Your objective:
Images stay out; everything else in the records is to be set down exactly.

______________________________

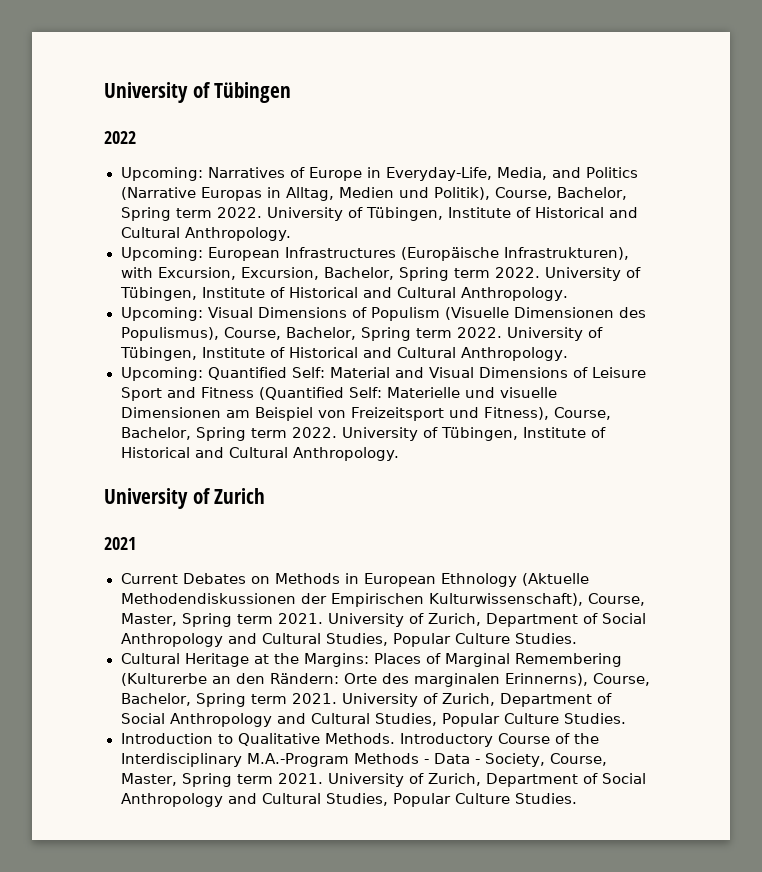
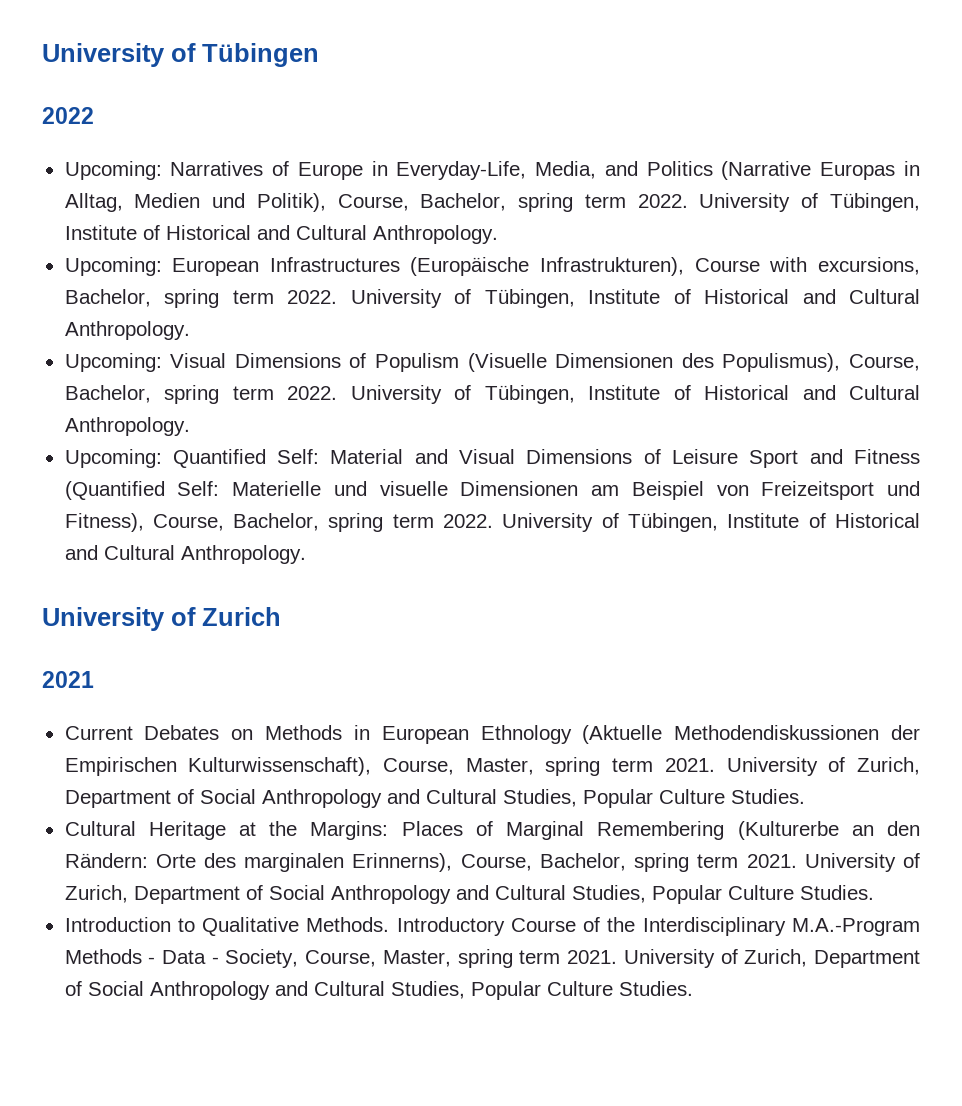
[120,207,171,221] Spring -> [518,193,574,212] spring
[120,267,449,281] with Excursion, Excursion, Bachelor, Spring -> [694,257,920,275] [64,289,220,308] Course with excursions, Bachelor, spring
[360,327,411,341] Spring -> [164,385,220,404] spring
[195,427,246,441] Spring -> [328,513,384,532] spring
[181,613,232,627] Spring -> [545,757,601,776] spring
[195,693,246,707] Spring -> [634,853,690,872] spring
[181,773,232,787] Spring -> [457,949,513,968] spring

______________________________

Reply to the task:
[120,207,171,221] Spring -> [518,193,574,212] spring
[120,267,449,281] with Excursion, Excursion, Bachelor, Spring -> [694,257,920,275] [64,289,220,308] Course with excursions, Bachelor, spring
[360,327,411,341] Spring -> [164,385,220,404] spring
[195,427,246,441] Spring -> [328,513,384,532] spring
[181,613,232,627] Spring -> [545,757,601,776] spring
[195,693,246,707] Spring -> [634,853,690,872] spring
[181,773,232,787] Spring -> [457,949,513,968] spring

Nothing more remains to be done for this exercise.